[Screenshot and code edit data]

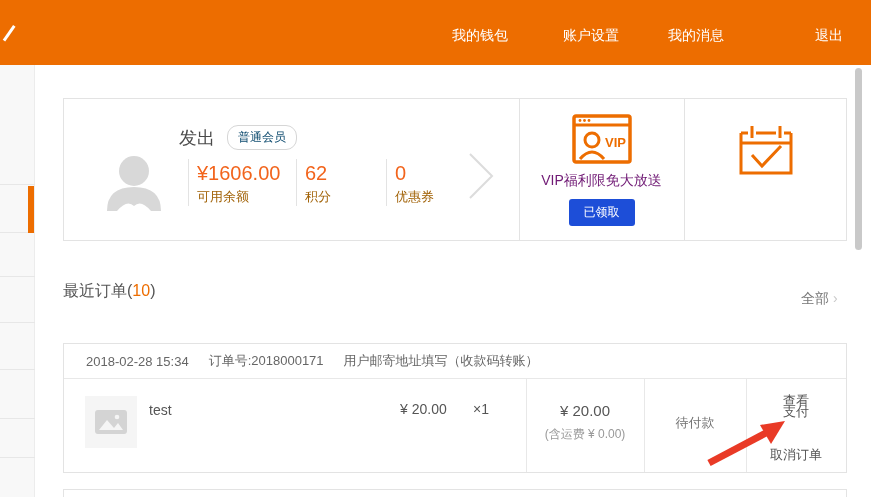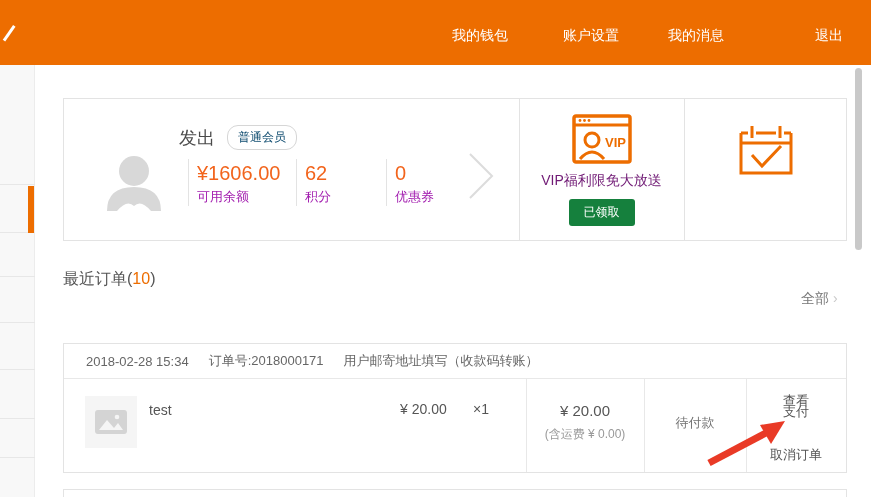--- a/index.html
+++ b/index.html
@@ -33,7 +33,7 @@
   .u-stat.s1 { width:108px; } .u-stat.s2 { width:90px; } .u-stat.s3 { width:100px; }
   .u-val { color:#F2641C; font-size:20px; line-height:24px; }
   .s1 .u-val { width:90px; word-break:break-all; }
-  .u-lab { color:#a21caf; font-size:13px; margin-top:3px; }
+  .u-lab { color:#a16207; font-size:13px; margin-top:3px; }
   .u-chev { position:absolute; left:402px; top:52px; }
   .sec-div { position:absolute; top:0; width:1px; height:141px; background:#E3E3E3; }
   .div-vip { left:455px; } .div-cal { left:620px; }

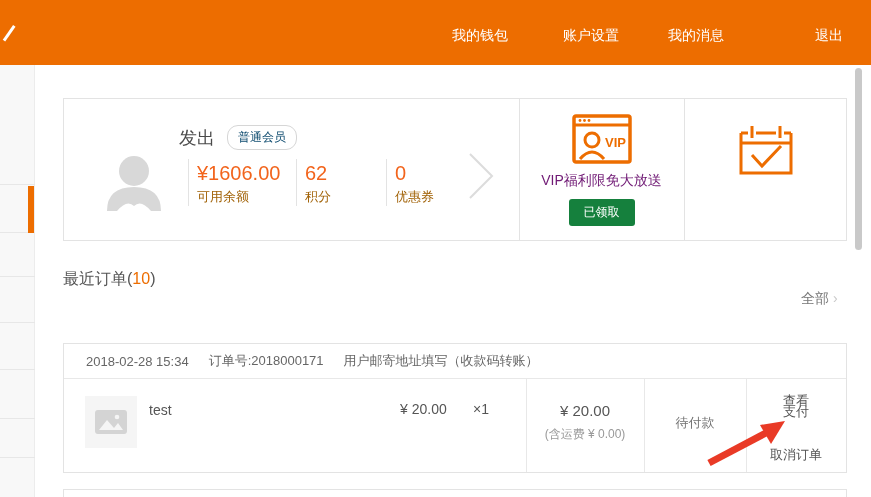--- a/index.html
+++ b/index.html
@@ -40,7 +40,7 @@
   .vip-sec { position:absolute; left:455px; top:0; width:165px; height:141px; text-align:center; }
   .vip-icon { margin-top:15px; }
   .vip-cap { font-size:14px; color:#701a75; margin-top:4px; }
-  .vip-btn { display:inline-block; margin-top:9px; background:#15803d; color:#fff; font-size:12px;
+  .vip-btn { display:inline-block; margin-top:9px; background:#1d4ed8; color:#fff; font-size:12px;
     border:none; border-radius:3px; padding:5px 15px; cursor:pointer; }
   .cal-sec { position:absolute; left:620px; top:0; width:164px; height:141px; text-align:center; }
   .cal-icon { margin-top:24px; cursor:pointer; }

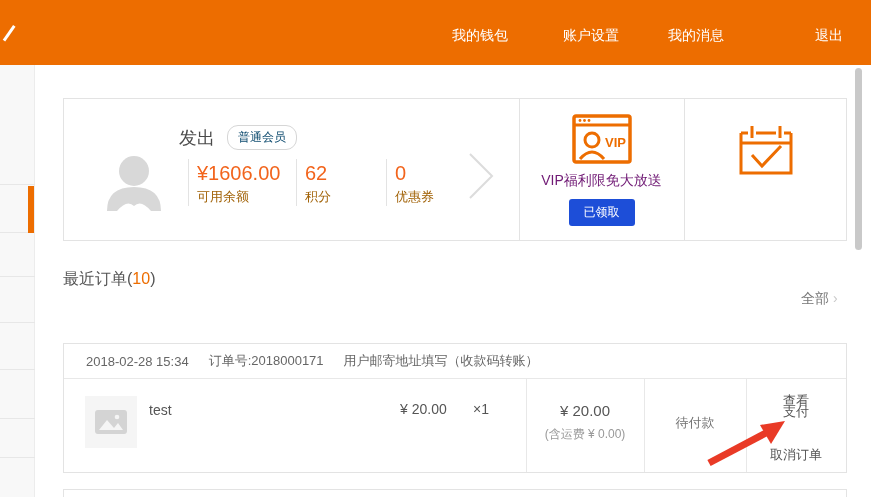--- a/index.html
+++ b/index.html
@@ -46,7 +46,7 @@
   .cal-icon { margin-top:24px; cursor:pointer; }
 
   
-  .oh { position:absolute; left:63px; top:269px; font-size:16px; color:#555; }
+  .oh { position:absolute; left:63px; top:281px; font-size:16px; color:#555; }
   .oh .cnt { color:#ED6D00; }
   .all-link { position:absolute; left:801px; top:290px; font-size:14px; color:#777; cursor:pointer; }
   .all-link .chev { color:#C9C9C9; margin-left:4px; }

» **Exercise description**
Copy every line above word for word and exclude the pictures.

» **Written solution**
--- a/index.html
+++ b/index.html
@@ -33,7 +33,7 @@
   .u-stat.s1 { width:108px; } .u-stat.s2 { width:90px; } .u-stat.s3 { width:100px; }
   .u-val { color:#F2641C; font-size:20px; line-height:24px; }
   .s1 .u-val { width:90px; word-break:break-all; }
-  .u-lab { color:#a21caf; font-size:13px; margin-top:3px; }
+  .u-lab { color:#a16207; font-size:13px; margin-top:3px; }
   .u-chev { position:absolute; left:402px; top:52px; }
   .sec-div { position:absolute; top:0; width:1px; height:141px; background:#E3E3E3; }
   .div-vip { left:455px; } .div-cal { left:620px; }

--- a/index.html
+++ b/index.html
@@ -40,7 +40,7 @@
   .vip-sec { position:absolute; left:455px; top:0; width:165px; height:141px; text-align:center; }
   .vip-icon { margin-top:15px; }
   .vip-cap { font-size:14px; color:#701a75; margin-top:4px; }
-  .vip-btn { display:inline-block; margin-top:9px; background:#15803d; color:#fff; font-size:12px;
+  .vip-btn { display:inline-block; margin-top:9px; background:#1d4ed8; color:#fff; font-size:12px;
     border:none; border-radius:3px; padding:5px 15px; cursor:pointer; }
   .cal-sec { position:absolute; left:620px; top:0; width:164px; height:141px; text-align:center; }
   .cal-icon { margin-top:24px; cursor:pointer; }

--- a/index.html
+++ b/index.html
@@ -46,7 +46,7 @@
   .cal-icon { margin-top:24px; cursor:pointer; }
 
   
-  .oh { position:absolute; left:63px; top:269px; font-size:16px; color:#555; }
+  .oh { position:absolute; left:63px; top:281px; font-size:16px; color:#555; }
   .oh .cnt { color:#ED6D00; }
   .all-link { position:absolute; left:801px; top:290px; font-size:14px; color:#777; cursor:pointer; }
   .all-link .chev { color:#C9C9C9; margin-left:4px; }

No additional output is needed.